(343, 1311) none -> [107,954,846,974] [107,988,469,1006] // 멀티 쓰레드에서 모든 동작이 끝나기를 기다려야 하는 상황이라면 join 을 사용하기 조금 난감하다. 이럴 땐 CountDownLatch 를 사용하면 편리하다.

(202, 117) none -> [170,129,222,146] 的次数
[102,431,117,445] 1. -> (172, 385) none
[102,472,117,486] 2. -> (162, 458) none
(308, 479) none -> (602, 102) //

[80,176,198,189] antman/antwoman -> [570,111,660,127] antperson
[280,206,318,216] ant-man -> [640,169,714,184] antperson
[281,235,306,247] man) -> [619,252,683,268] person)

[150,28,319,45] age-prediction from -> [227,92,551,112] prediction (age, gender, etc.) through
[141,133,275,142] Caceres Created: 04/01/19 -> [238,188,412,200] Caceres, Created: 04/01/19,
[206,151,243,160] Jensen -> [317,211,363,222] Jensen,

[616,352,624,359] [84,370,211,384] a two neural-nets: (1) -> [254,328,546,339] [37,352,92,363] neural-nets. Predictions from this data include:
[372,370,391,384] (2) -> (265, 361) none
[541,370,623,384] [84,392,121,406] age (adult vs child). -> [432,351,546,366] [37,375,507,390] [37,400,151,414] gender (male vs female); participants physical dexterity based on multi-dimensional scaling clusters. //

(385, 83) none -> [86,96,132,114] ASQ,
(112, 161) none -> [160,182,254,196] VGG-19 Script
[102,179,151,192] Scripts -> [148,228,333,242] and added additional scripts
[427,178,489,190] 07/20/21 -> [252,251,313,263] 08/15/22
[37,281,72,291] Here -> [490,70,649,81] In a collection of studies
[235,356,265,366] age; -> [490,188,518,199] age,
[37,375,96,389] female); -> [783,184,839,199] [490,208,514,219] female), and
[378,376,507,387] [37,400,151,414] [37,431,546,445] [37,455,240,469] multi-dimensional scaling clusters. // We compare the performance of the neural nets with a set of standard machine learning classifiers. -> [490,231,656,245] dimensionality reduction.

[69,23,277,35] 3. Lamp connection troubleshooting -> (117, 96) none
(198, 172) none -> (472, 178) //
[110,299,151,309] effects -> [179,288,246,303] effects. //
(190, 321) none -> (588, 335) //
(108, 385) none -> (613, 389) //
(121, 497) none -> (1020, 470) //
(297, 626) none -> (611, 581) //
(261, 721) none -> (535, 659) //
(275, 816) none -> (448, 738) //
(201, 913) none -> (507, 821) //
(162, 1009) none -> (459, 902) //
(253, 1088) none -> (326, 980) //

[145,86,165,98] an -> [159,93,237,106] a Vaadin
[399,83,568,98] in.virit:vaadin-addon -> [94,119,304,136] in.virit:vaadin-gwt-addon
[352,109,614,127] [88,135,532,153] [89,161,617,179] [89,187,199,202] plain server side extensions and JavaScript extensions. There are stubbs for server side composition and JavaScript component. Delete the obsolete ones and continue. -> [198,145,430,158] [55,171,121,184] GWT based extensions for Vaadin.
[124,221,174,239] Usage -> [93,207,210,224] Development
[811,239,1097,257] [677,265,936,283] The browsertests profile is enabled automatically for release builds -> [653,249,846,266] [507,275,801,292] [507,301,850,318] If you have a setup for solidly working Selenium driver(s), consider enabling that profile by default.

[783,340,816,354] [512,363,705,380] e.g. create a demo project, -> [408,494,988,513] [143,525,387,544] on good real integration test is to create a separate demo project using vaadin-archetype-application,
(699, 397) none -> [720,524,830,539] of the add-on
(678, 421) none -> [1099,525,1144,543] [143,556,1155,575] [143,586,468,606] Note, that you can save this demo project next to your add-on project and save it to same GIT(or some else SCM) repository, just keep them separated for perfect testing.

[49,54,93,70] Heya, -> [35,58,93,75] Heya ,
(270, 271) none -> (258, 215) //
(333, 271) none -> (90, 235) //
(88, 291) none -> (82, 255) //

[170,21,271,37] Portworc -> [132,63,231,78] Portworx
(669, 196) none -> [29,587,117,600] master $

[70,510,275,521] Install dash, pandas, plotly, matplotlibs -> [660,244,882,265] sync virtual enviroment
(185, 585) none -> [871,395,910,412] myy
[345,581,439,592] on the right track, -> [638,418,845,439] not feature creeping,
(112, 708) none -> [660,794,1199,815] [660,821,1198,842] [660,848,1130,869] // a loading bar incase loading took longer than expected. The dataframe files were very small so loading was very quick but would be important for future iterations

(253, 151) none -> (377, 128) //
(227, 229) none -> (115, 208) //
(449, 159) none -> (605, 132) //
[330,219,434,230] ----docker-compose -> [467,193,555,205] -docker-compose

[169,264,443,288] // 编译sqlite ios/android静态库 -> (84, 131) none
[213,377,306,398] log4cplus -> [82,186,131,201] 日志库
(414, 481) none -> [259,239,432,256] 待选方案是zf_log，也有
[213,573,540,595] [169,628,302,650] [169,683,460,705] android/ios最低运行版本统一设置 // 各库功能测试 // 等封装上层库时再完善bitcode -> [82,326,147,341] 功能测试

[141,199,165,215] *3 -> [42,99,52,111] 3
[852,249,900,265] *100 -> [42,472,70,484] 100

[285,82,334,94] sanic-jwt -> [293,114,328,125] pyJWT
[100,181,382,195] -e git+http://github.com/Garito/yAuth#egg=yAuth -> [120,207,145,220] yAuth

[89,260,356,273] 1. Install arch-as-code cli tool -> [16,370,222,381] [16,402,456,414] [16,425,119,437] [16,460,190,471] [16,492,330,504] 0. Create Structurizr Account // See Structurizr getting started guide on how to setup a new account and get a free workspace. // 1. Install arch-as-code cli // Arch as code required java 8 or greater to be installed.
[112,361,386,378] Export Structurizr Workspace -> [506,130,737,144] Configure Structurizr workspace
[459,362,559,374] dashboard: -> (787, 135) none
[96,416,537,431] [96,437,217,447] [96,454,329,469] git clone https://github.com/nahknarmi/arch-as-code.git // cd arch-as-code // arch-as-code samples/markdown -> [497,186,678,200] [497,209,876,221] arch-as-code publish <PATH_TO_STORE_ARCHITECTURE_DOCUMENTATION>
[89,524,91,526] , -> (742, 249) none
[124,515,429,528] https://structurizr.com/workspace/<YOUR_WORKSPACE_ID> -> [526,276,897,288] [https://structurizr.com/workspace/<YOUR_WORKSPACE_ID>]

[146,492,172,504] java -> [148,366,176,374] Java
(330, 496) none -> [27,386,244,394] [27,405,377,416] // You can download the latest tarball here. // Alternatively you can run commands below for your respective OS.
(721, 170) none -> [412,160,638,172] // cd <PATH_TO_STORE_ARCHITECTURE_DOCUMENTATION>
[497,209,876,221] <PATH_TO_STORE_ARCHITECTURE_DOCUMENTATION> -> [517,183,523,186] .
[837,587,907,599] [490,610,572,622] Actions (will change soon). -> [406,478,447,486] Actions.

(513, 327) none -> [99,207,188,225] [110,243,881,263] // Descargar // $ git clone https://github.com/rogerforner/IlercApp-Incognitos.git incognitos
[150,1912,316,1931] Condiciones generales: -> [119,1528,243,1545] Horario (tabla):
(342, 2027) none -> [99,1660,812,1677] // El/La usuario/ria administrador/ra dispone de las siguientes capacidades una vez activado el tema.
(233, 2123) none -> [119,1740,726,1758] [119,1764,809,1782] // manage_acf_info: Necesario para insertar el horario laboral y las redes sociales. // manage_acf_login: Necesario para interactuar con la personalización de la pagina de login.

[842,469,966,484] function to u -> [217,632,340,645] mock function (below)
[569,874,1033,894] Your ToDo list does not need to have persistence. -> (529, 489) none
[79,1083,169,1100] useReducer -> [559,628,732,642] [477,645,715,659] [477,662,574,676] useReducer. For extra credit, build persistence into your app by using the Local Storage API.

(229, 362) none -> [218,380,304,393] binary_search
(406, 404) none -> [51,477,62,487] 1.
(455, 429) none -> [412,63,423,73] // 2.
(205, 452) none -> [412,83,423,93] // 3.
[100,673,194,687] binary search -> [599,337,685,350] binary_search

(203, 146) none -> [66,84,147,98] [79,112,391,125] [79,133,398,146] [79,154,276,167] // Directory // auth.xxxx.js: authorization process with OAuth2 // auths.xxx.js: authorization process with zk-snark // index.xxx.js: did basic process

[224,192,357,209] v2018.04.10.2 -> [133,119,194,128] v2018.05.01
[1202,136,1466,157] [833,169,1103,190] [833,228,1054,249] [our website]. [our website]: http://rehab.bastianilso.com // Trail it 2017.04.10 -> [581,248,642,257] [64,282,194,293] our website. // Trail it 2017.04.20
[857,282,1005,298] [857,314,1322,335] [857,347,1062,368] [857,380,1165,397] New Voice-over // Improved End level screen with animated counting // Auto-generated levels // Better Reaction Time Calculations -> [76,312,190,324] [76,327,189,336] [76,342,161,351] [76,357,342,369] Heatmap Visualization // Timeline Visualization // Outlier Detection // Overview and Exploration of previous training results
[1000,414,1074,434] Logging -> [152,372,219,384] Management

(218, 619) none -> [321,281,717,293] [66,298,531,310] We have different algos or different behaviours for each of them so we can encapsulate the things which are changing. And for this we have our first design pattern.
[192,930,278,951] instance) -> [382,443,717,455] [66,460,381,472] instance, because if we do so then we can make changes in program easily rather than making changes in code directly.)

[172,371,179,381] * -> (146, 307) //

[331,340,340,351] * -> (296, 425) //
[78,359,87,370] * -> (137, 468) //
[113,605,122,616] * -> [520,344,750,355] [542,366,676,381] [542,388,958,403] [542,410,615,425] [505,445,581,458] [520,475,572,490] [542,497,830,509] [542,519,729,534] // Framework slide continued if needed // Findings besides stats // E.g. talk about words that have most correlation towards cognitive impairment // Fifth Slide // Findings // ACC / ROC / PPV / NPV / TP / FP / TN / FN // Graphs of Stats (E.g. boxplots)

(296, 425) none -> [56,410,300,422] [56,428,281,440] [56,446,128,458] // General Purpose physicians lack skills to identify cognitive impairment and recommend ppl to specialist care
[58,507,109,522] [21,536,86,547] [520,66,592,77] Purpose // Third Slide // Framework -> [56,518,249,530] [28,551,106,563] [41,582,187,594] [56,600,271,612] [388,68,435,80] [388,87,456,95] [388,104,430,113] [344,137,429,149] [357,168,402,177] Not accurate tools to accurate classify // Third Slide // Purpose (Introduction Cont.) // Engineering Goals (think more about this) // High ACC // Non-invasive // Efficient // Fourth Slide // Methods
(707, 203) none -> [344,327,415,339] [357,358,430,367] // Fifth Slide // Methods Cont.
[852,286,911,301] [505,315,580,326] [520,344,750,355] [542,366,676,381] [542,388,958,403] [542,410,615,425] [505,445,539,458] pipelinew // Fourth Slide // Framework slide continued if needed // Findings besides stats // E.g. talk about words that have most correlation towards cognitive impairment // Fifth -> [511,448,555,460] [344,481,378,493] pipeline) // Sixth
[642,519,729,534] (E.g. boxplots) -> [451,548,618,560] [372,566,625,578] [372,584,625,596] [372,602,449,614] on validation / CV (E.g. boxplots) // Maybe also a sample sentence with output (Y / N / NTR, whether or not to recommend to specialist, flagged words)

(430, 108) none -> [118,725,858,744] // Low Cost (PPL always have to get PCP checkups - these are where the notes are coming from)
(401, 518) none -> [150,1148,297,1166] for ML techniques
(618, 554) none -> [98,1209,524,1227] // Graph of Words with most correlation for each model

■ Exercise prompt: Extract exactly the leading lines of the data, stopping at and including the line with "(108, 385) none -> (613, 389) //".

■ Solution for this problem:
(343, 1311) none -> [107,954,846,974] [107,988,469,1006] // 멀티 쓰레드에서 모든 동작이 끝나기를 기다려야 하는 상황이라면 join 을 사용하기 조금 난감하다. 이럴 땐 CountDownLatch 를 사용하면 편리하다.

(202, 117) none -> [170,129,222,146] 的次数
[102,431,117,445] 1. -> (172, 385) none
[102,472,117,486] 2. -> (162, 458) none
(308, 479) none -> (602, 102) //

[80,176,198,189] antman/antwoman -> [570,111,660,127] antperson
[280,206,318,216] ant-man -> [640,169,714,184] antperson
[281,235,306,247] man) -> [619,252,683,268] person)

[150,28,319,45] age-prediction from -> [227,92,551,112] prediction (age, gender, etc.) through
[141,133,275,142] Caceres Created: 04/01/19 -> [238,188,412,200] Caceres, Created: 04/01/19,
[206,151,243,160] Jensen -> [317,211,363,222] Jensen,

[616,352,624,359] [84,370,211,384] a two neural-nets: (1) -> [254,328,546,339] [37,352,92,363] neural-nets. Predictions from this data include:
[372,370,391,384] (2) -> (265, 361) none
[541,370,623,384] [84,392,121,406] age (adult vs child). -> [432,351,546,366] [37,375,507,390] [37,400,151,414] gender (male vs female); participants physical dexterity based on multi-dimensional scaling clusters. //

(385, 83) none -> [86,96,132,114] ASQ,
(112, 161) none -> [160,182,254,196] VGG-19 Script
[102,179,151,192] Scripts -> [148,228,333,242] and added additional scripts
[427,178,489,190] 07/20/21 -> [252,251,313,263] 08/15/22
[37,281,72,291] Here -> [490,70,649,81] In a collection of studies
[235,356,265,366] age; -> [490,188,518,199] age,
[37,375,96,389] female); -> [783,184,839,199] [490,208,514,219] female), and
[378,376,507,387] [37,400,151,414] [37,431,546,445] [37,455,240,469] multi-dimensional scaling clusters. // We compare the performance of the neural nets with a set of standard machine learning classifiers. -> [490,231,656,245] dimensionality reduction.

[69,23,277,35] 3. Lamp connection troubleshooting -> (117, 96) none
(198, 172) none -> (472, 178) //
[110,299,151,309] effects -> [179,288,246,303] effects. //
(190, 321) none -> (588, 335) //
(108, 385) none -> (613, 389) //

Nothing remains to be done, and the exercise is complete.